Configuring the Linux kernel
Optional: Installing firmware and/or microcode
Before getting to configuring kernel sections, it is beneficial to be aware that some devices require additional firmware to be installed on the system before they will operate correctly. This is often the case for network interfaces, especially wireless network interfaces commonly used in both desktop and laptop computers. Modern video chips from vendors like AMD, Nvidia, and Intel, often need external firmware files to be fully functional. Most firmware for modern hardware is available in the sys-kernel/linux-firmware package. On systems using graphics cards from these vendors, it is wise to emerge this firmware package in order to have it available before configuring and compiling the kernel.
emerge --ask sys-kernel/linux-firmware
In addition to discrete graphics hardware and network interfaces, CPUs also can require firmware updates. Typically this kind of firmware is referred to as microcode. Newer revisions of microcode are sometimes necessary to patch instability, security concerns, or other bugs in CPU hardware.

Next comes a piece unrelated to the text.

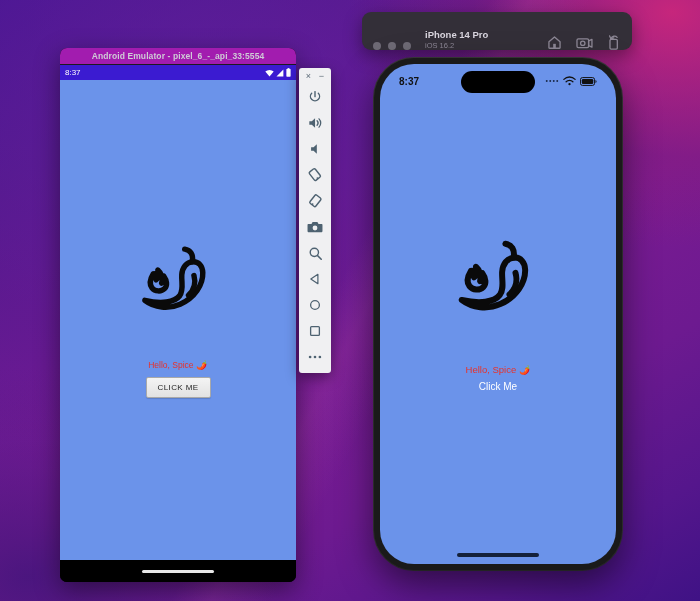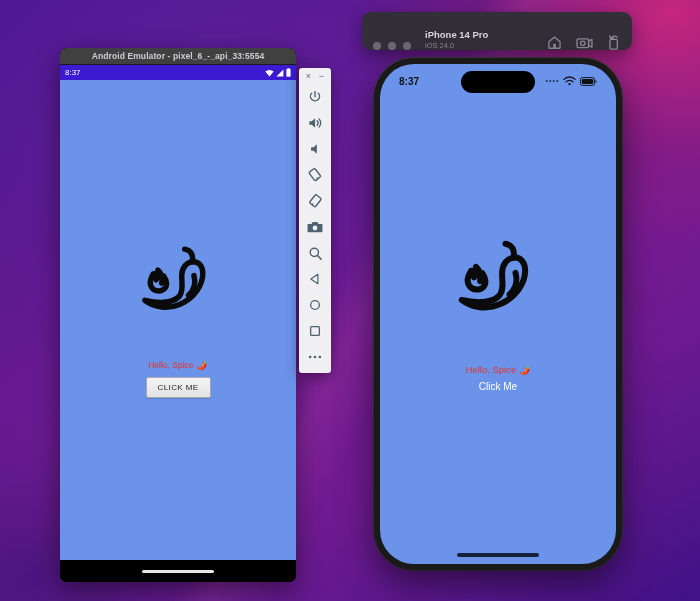"iOS 24.0" div.ios-osname { text: 24.0 -> 16.2 }
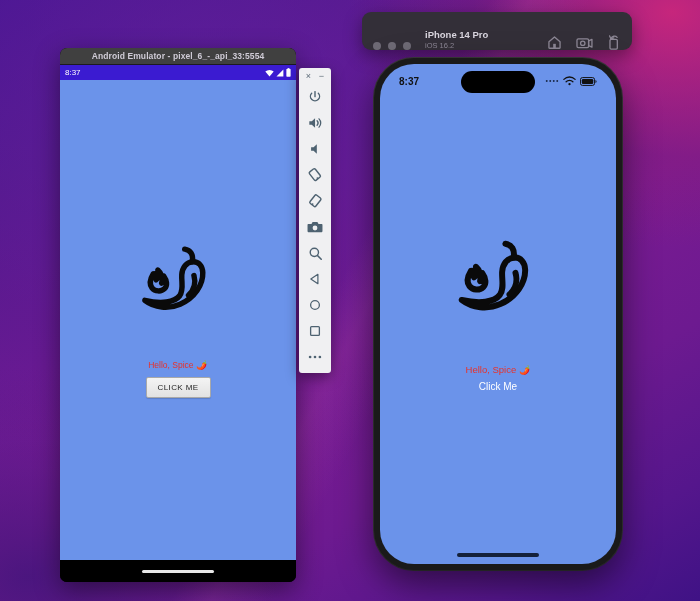"Android Emulator - pixel_6_-_api_33:5554" .android-titlebar { background: #404040 -> #a21caf }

Microcode updates for AMD CPUs are typically distributed with the aforementioned linux-firmware package. Microcode for Intel CPUs can be found in the sys-firmware/intel-microcode package, which will need to be installed separately. See the Microcode article for more information on how to apply microcode updates.
Kernel configuration and compilation
Now it is time to configure and compile the kernel sources. There are three approaches for this:
- The kernel is manually configured and built.
- A tool called genkernel is used to automatically build and install the Linux kernel.
- A Distribution Kernel is used to automatically build and install the Linux kernel like any other package.
Manual configuration is explained as the default choice since it is the best way to optimize an environment.
The core around which all distributions are built is the Linux kernel. It is the layer between the user programs and the system hardware. Gentoo provides its users several possible kernel sources. A full listing with description is available at the Kernel overview page.
Installing the sources
When manually installing and compiling the kernel for amd64-based systems, Gentoo recommends the sys-kernel/gentoo-sources package.
Choose an appropriate kernel source and install it using emerge:
emerge --ask sys-kernel/gentoo-sources
This will install the Linux kernel sources in /usr/src/ using the specific kernel version in the path. It will not create a symbolic link by itself without
USE=symlink being enabled on the chosen kernel sources package.
It is conventional for a /usr/src/linux symlink to be maintained, such that it refers to whichever sources correspond with the currently running kernel. However, this symbolic link will not be created by default. An easy way to create the symbolic link is to utilize eselect's kernel module.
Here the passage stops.